Last week, the government asked Chief Judge Freda L. Wolfson of the U.S. District Court for the District of New Jersey to not let the groups—American Hospital Association (AHA), 340B Health, America’s Essential Hospitals, the Association of American Medical Colleges (AAMC), Children’s Hospital Association (CHA), and ASHP (American Society of Health-System Pharmacists)—intervene in manufacturer Novo Nordisk’s 340B contract pharmacy suit against the U.S. Health and Human Services Department (HHS).
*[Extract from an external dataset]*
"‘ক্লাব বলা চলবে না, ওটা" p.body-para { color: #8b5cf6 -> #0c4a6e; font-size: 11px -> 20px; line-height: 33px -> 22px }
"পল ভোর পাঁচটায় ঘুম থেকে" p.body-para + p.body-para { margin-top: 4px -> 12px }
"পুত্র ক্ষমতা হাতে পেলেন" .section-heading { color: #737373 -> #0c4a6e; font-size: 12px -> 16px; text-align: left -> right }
Government lawyers over the course of this month raised similar objections to letting the hospital groups participate as third parties in suits against HHS brought by Lilly, AstraZeneca, and Sanofi. In each case, the government asked the judge to hold off on ruling on the groups’ motion to intervene and rule first on the government’s request to dismiss all claims against it on jurisdictional grounds.
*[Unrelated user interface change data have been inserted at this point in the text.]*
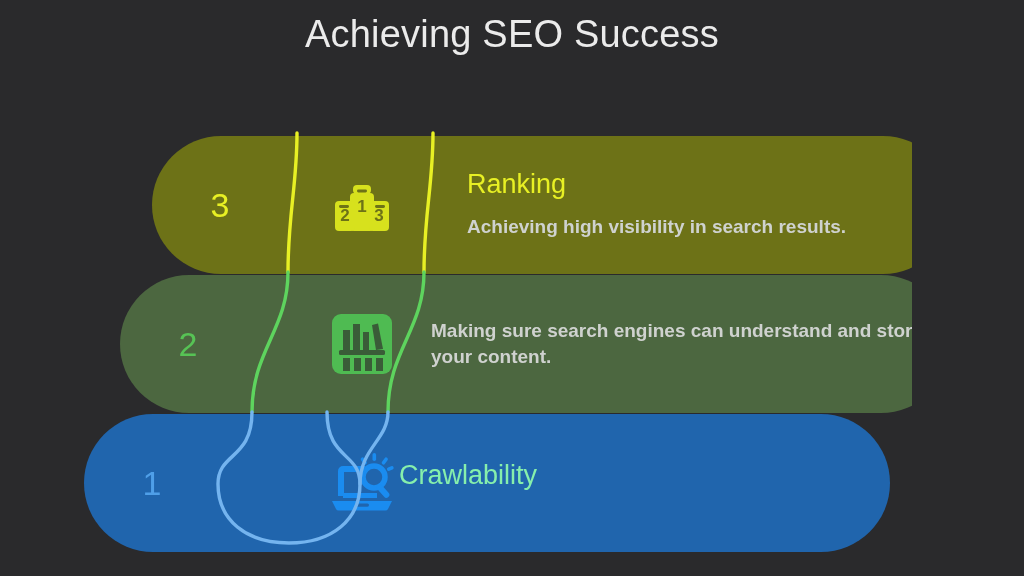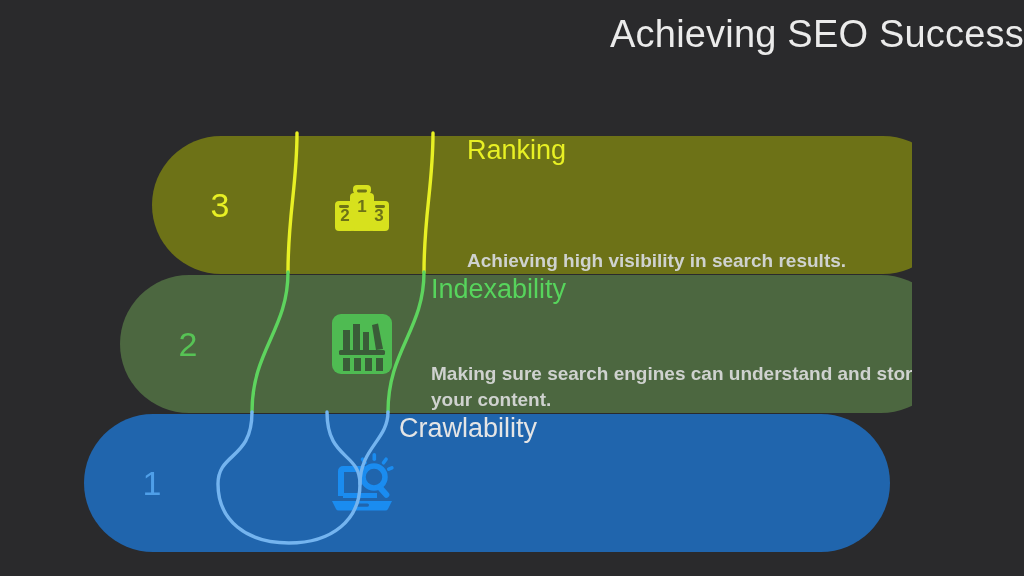"Achieving SEO Success" #page-title { text-align: right -> center }
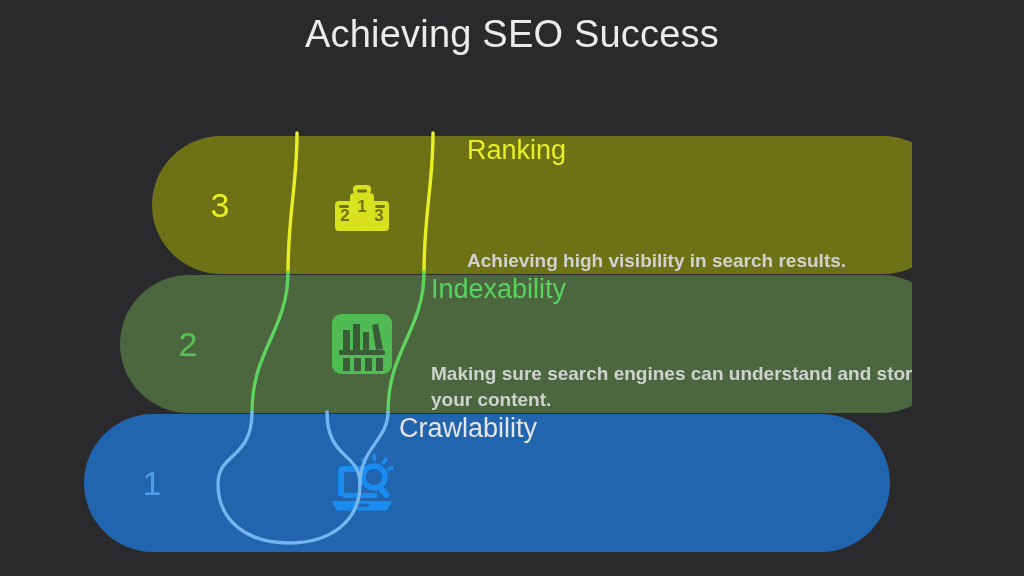"Ranking" .text-block { justify-content: space-between -> center }
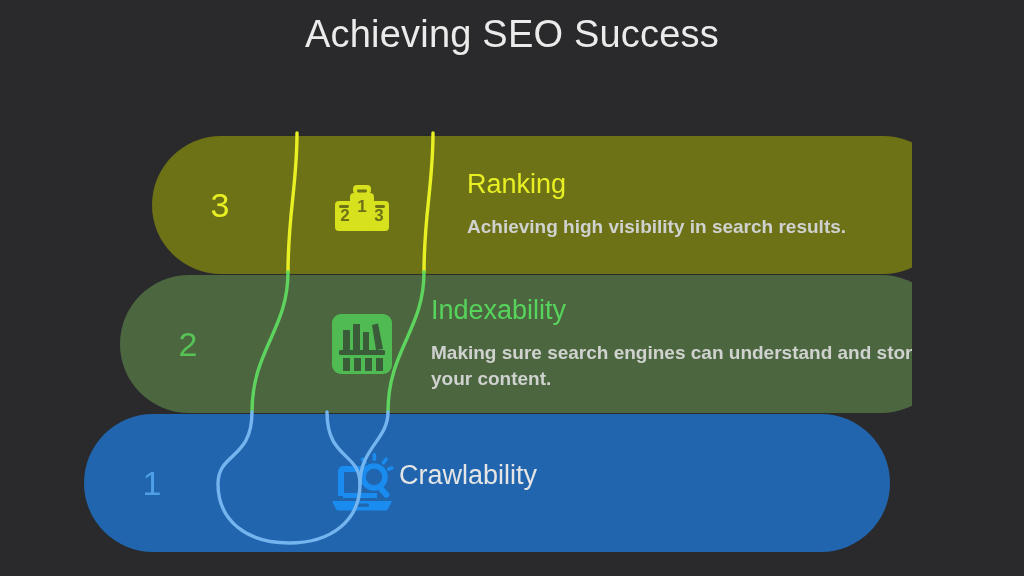"Indexability" div.heading { html: <div>Indexability</div> -> none }
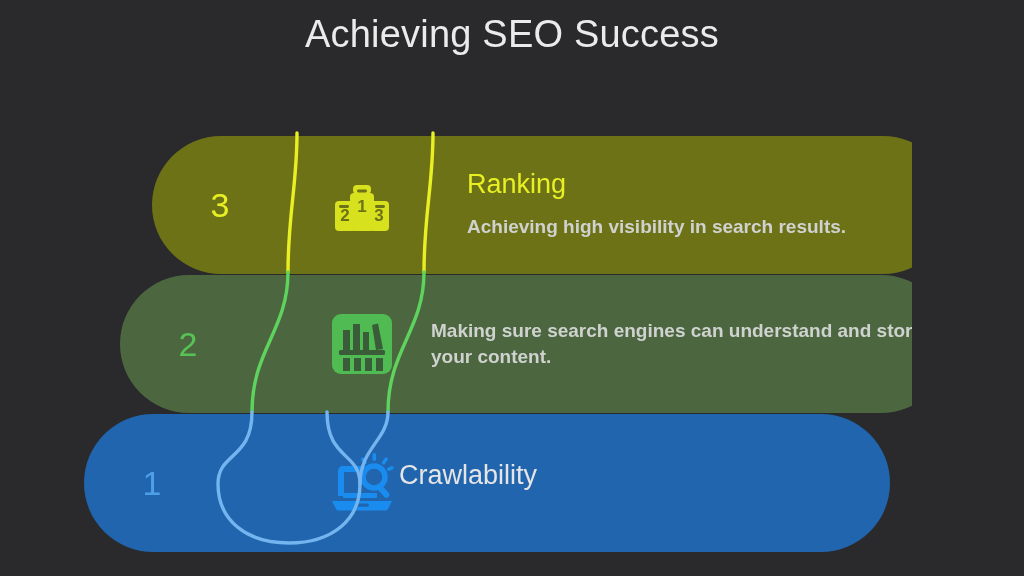"Crawlability" .row-1 .heading { color: #e5e5e5 -> #86efac }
If the judge in each case, however, decides to rule on the hospital groups’ motion to intervene, it should deny it because the groups’ don’t meet the requirements for such status, the government said.
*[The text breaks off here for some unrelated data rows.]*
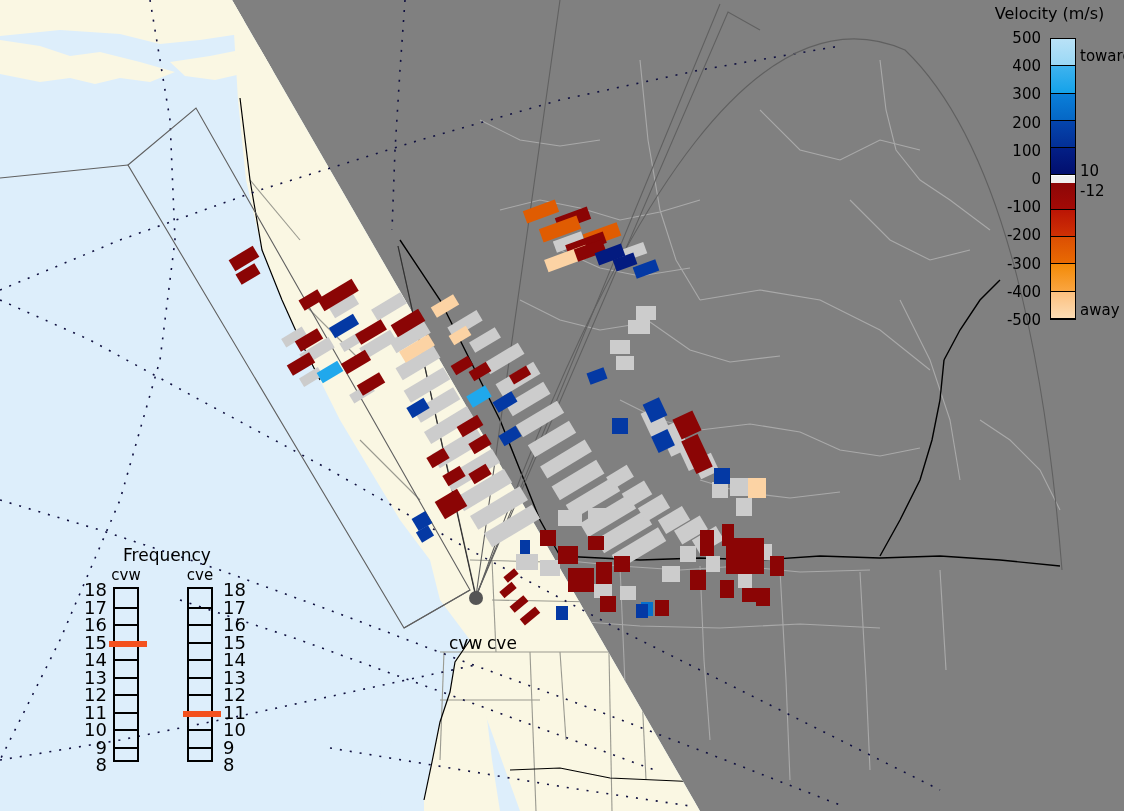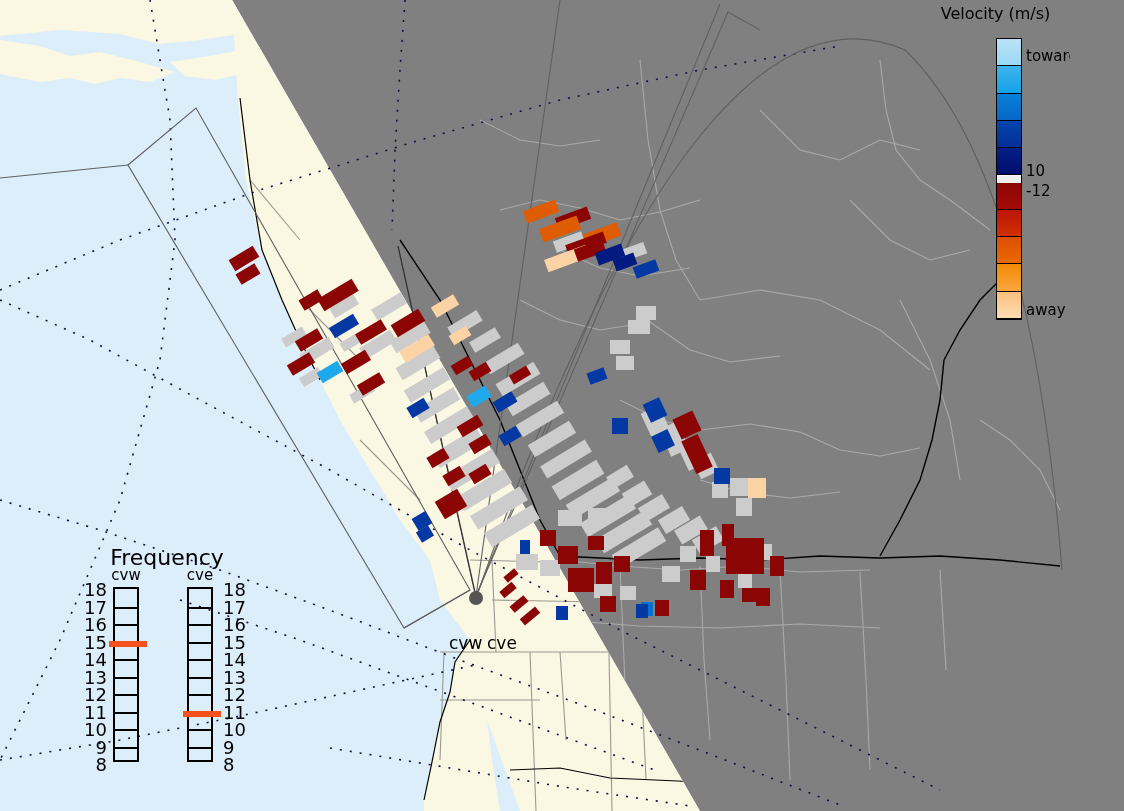"Velocity (m/s)" #cbwrap { left: 921px -> 975px }
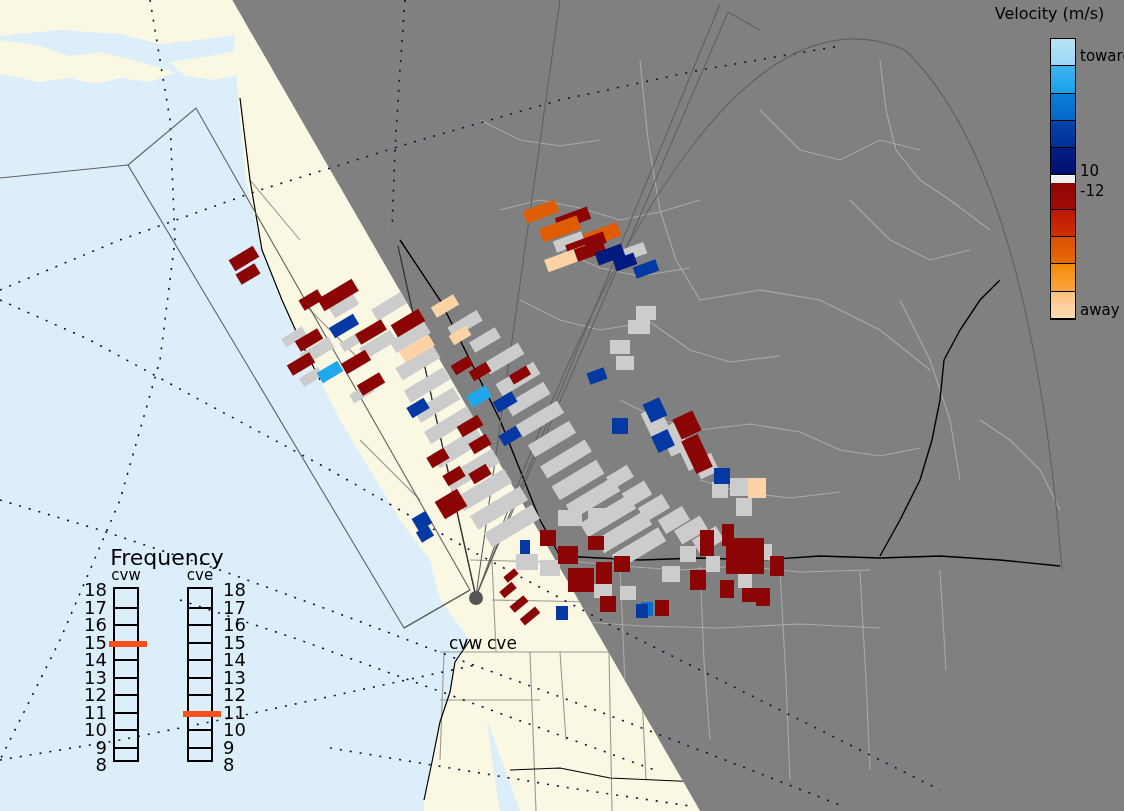"500" div { html: none -> <div> <div>500</div> <div>400</div> <div>300</div> <div>200</div> <div>100</div> <div>0</div> <div>-100</div> <div>-200</div> <div>-300</div> <div>-400</div> <div>-500</div> </div> }
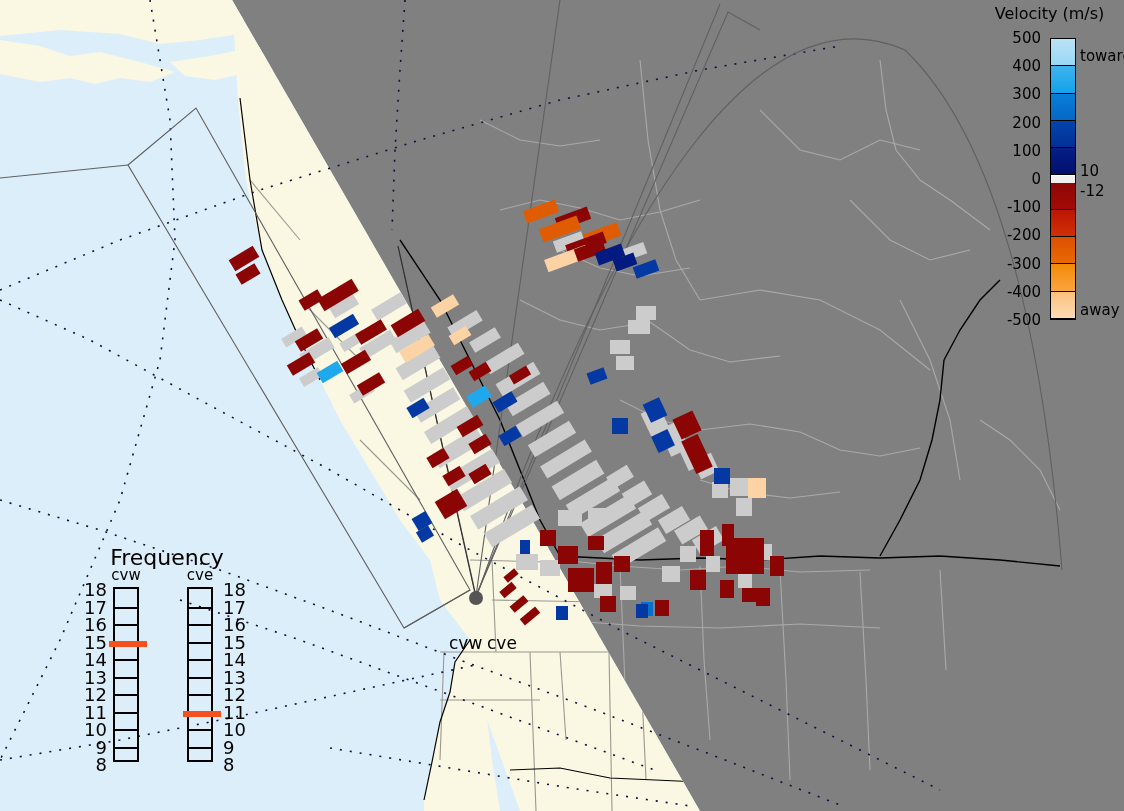"Frequency" #freqtitle { font-size: 22px -> 17px }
In its motions in all three cases, the government said the hospital groups “could serve a helpful role” by filing friend-of-the-court briefs “fleshing out the facts surrounding the 340B program.”
“But cheering on HHS and hoping it prevails in litigation does not justify participation as a party in this litigation,” the government said.
The groups have argued that they need to be made parties to the cases so they can ensure that their member hospitals and those hospitals’ patients continue to have access to 340B drugs. They say the government so far has done almost nothing to stop the manufacturers from denying their members the discounts to which they are entitled by law. All it has done, they say, is finalize regulations to establish a 340B administrative dispute resolution (ADR) process, which some of the manufacturers are challenging in court and which the government seems to have placed on hold.
The hospital groups sued HHS in December to force it to require Lilly, AstraZeneca, Sanofi, Novo Nordisk, Novartis, and United Therapeutics to offer 340B discounts on drugs dispensed through contract pharmacies, to issue refunds for discounts that were refused, and to impose civil monetary penalties against the companies. A federal judge in Oakland, Calif., however, dismissed their suit in February on procedural grounds.
The government says the hospital groups shouldn’t be allowed to argue in the three lawsuits on behalf of their interpretation of the 340B statute, when the judge in the case that they filed against the government ruled it was premature for them to sue.
Lilly conditionally opposed letting the hospital groups participate in its case, on the grounds that the groups have not clearly established that their members have 340B contract pharmacy relationships. It also rejected the groups’ arguments that a ruling for Lilly would impair their members’ interest in receiving 340B discounts to which they are entitled, and would impair their members’ ability to provide services.
AstraZeneca said the hospital groups should not be allowed to intervene in its case because they “do not have a legally cognizable interest in this litigation that is both specific to them and direct.” The manufacturer also said the groups “cannot overcome the strong presumption that the government will adequately represent their interests.”
Sanofi said it took no position on the groups’ desire to participate in its suit against the government, provided that they limited their involvement to claims about the government’s December advisory opinion that Sanofi and other manufacturers had to offer 340B pricing on their products no matter how the drugs were dispensed. Sanofi also said it would not object to the groups’ participation, provided that their participation did not delay court proceedings, and that nothing would get in the way of Sanofi’s right to challenge the accuracy of claims the groups’ made in their motion to intervene.